Gender distribution was not different between groups (first episode patients 61% male, multiple episode patients 57% male, χ2 = 0.175, df = 1, p = 0.696).

First episode patients had increased AL, were younger, received lower doses of antipsychotics and had a trend to reduced PANSS negative scores (see Table 1). Furthermore, first episode patients had reduced scores in the PANSS factors negative, disorganization, and excitement (23), as well as the PANSS avolition score (24).

TABLE 1
www.frontiersin.org

Table 1. Clinical and demographic characteristics.
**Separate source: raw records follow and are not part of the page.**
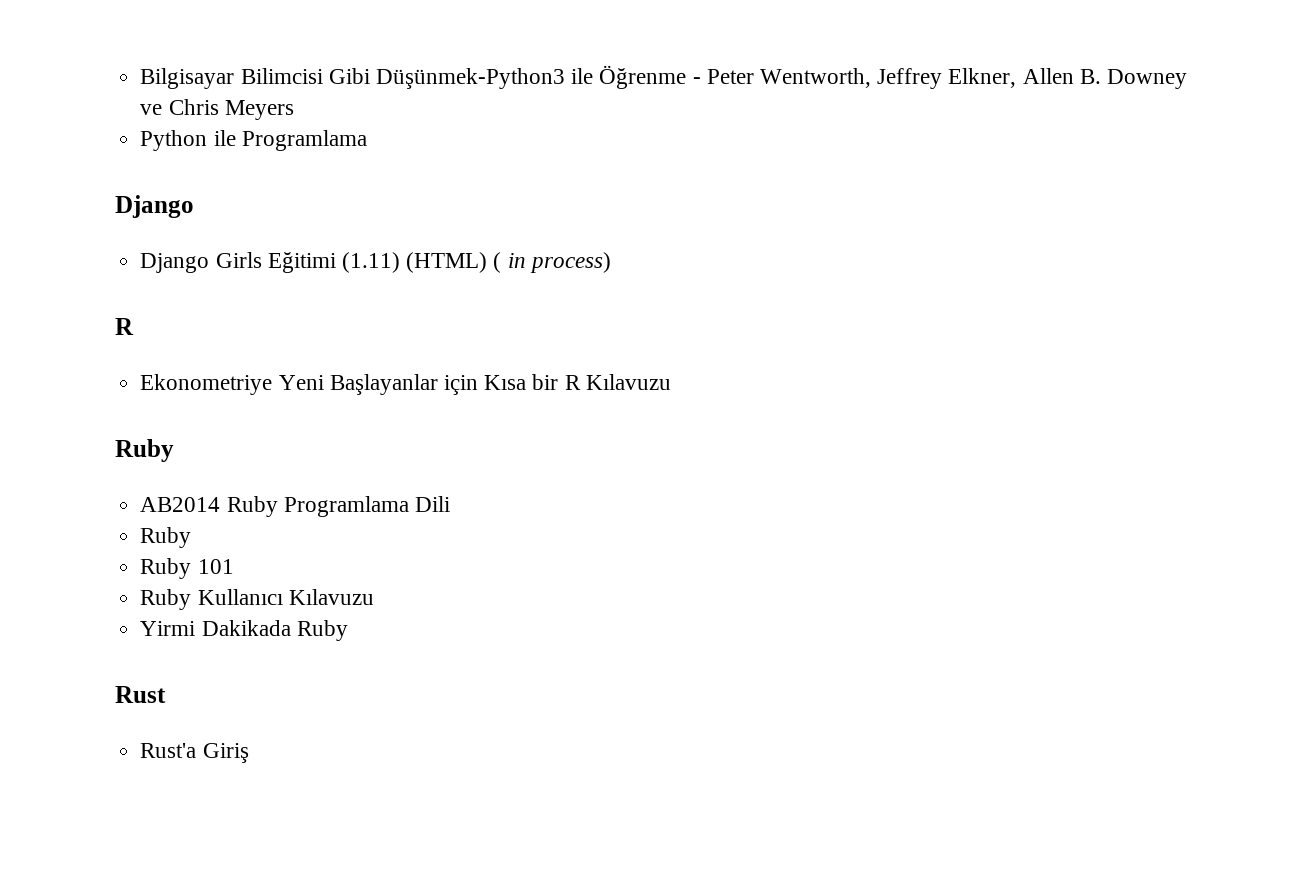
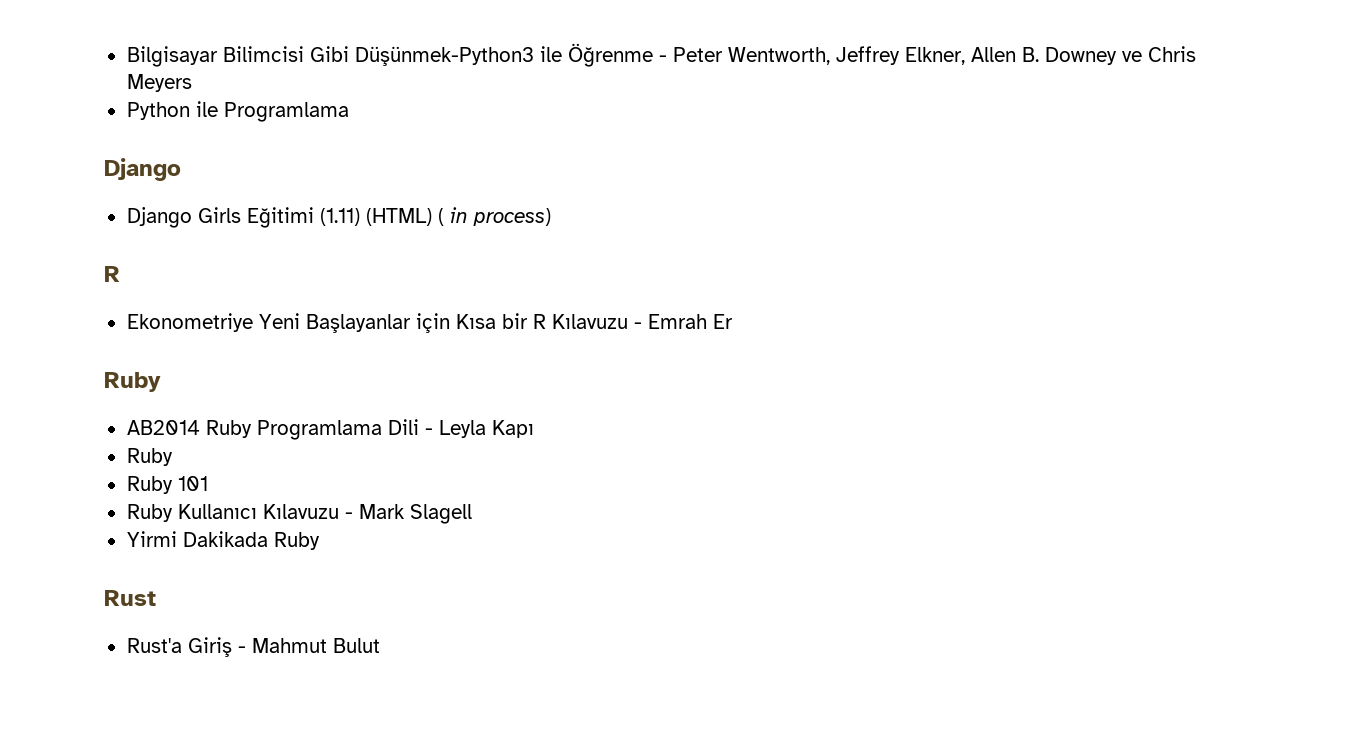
- Ekonometriye Yeni Başlayanlar için Kısa bir R Kılavuzu
+ Ekonometriye Yeni Başlayanlar için Kısa bir R Kılavuzu - Emrah Er
- AB2014 Ruby Programlama Dili
+ AB2014 Ruby Programlama Dili - Leyla Kapı
- Ruby Kullanıcı Kılavuzu
+ Ruby Kullanıcı Kılavuzu - Mark Slagell
- Rust'a Giriş
+ Rust'a Giriş - Mahmut Bulut

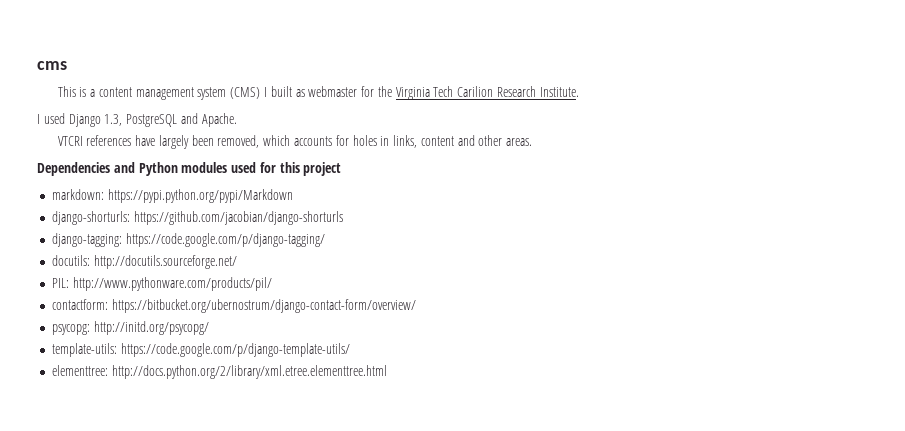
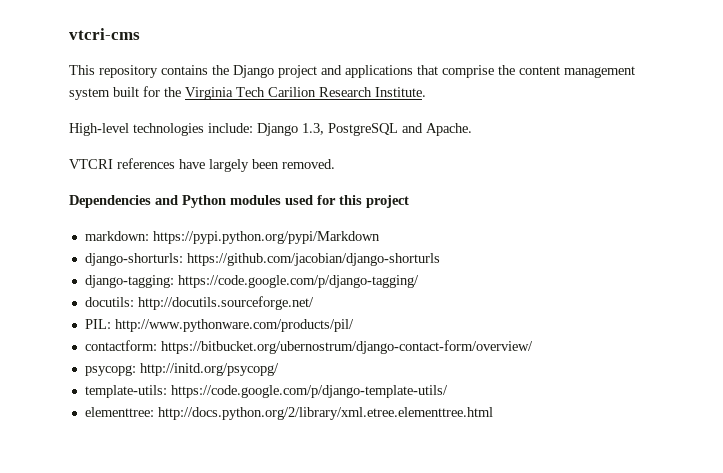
- cms
+ vtcri-cms
- This is a content management system (CMS) I built as webmaster for the Virginia Tech Carilion Research Institute.
+ This repository contains the Django project and applications that comprise the content management system built for the Virginia Tech Carilion Research Institute.
- I used Django 1.3, PostgreSQL and Apache.
+ High-level technologies include: Django 1.3, PostgreSQL and Apache.
- VTCRI references have largely been removed, which accounts for holes in links, content and other areas.
+ VTCRI references have largely been removed.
The difference in AL between groups remained when adding the PANSS negative syndrome subscale score, age, and CPZ as covariates (F = 6.2, df = 4, p < 0.001, η2 =0.15). Furthermore, including duration of illness, negative symptoms, and CPZ as covariate did not substantially alter the results (F = 4.53; df = 4; p = 0.002; η = 0.12). Moreover, differences in AL between groups remained stable with the inclusion of duration of illness, negative symptoms, CPZ, and DE as covariates (F = 4.23; df = 5; p = 0.001; η = 0.13). Likewise, the difference in AL between groups remained when all subjects with schizophreniform disorder were excluded from the ANCOVA (F = 4.2, df = 4, p = 0.003, η2 = 0.13) with the PANSS negative syndrome subscale score, age, and CPZ as covariates.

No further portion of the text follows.